**** Study material ****

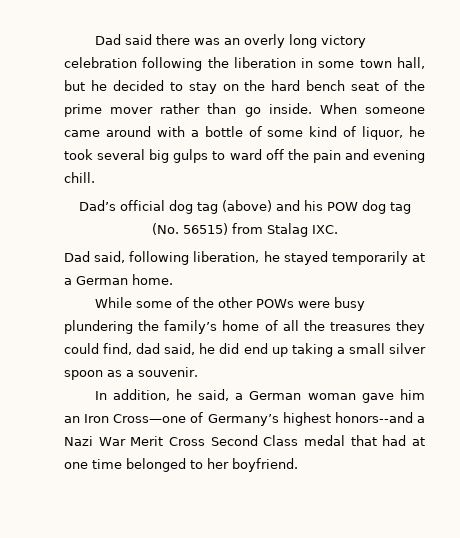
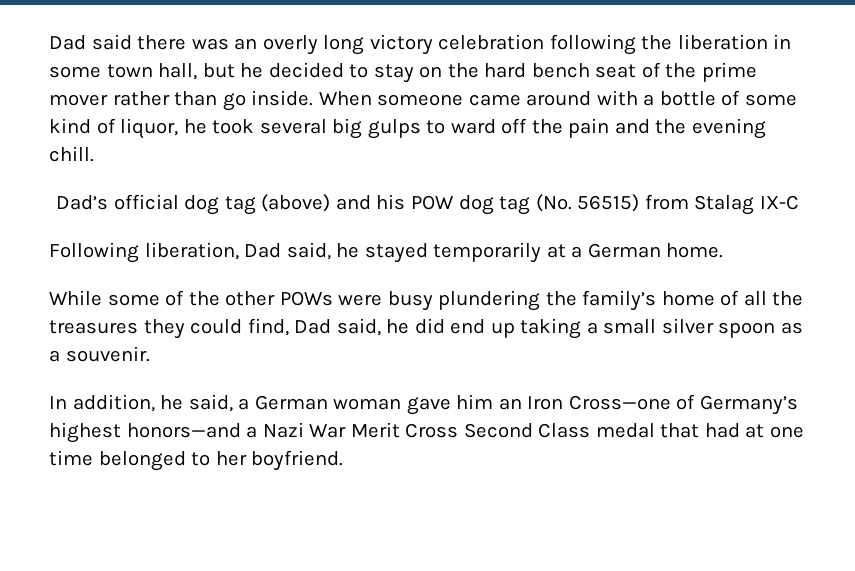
- When someone came around with a bottle of some kind of liquor, he took several big gulps to ward off the pain and evening chill.
+ When someone came around with a bottle of some kind of liquor, he took several big gulps to ward off the pain and the evening chill.
- Dad’s official dog tag (above) and his POW dog tag (No. 56515) from Stalag IXC.
- Dad said, following liberation, he stayed temporarily at a German home.
+ Dad’s official dog tag (above) and his POW dog tag (No. 56515) from Stalag IX-C
+ Following liberation, Dad said, he stayed temporarily at a German home.
- While some of the other POWs were busy plundering the family’s home of all the treasures they could find, dad said, he did end up taking a small silver spoon as a souvenir.
+ While some of the other POWs were busy plundering the family’s home of all the treasures they could find, Dad said, he did end up taking a small silver spoon as a souvenir.
- In addition, he said, a German woman gave him an Iron Cross—one of Germany’s highest honors--and a Nazi War Merit Cross Second Class medal that had at one time belonged to her boyfriend.
+ In addition, he said, a German woman gave him an Iron Cross—one of Germany’s highest honors—and a Nazi War Merit Cross Second Class medal that had at one time belonged to her boyfriend.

****

• Goal of the exercise:
The output has to match the data above line for line, except that pictures are dropped.

• Response area:
- When someone came around with a bottle of some kind of liquor, he took several big gulps to ward off the pain and evening chill.
+ When someone came around with a bottle of some kind of liquor, he took several big gulps to ward off the pain and the evening chill.
- Dad’s official dog tag (above) and his POW dog tag (No. 56515) from Stalag IXC.
- Dad said, following liberation, he stayed temporarily at a German home.
+ Dad’s official dog tag (above) and his POW dog tag (No. 56515) from Stalag IX-C
+ Following liberation, Dad said, he stayed temporarily at a German home.
- While some of the other POWs were busy plundering the family’s home of all the treasures they could find, dad said, he did end up taking a small silver spoon as a souvenir.
+ While some of the other POWs were busy plundering the family’s home of all the treasures they could find, Dad said, he did end up taking a small silver spoon as a souvenir.
- In addition, he said, a German woman gave him an Iron Cross—one of Germany’s highest honors--and a Nazi War Merit Cross Second Class medal that had at one time belonged to her boyfriend.
+ In addition, he said, a German woman gave him an Iron Cross—one of Germany’s highest honors—and a Nazi War Merit Cross Second Class medal that had at one time belonged to her boyfriend.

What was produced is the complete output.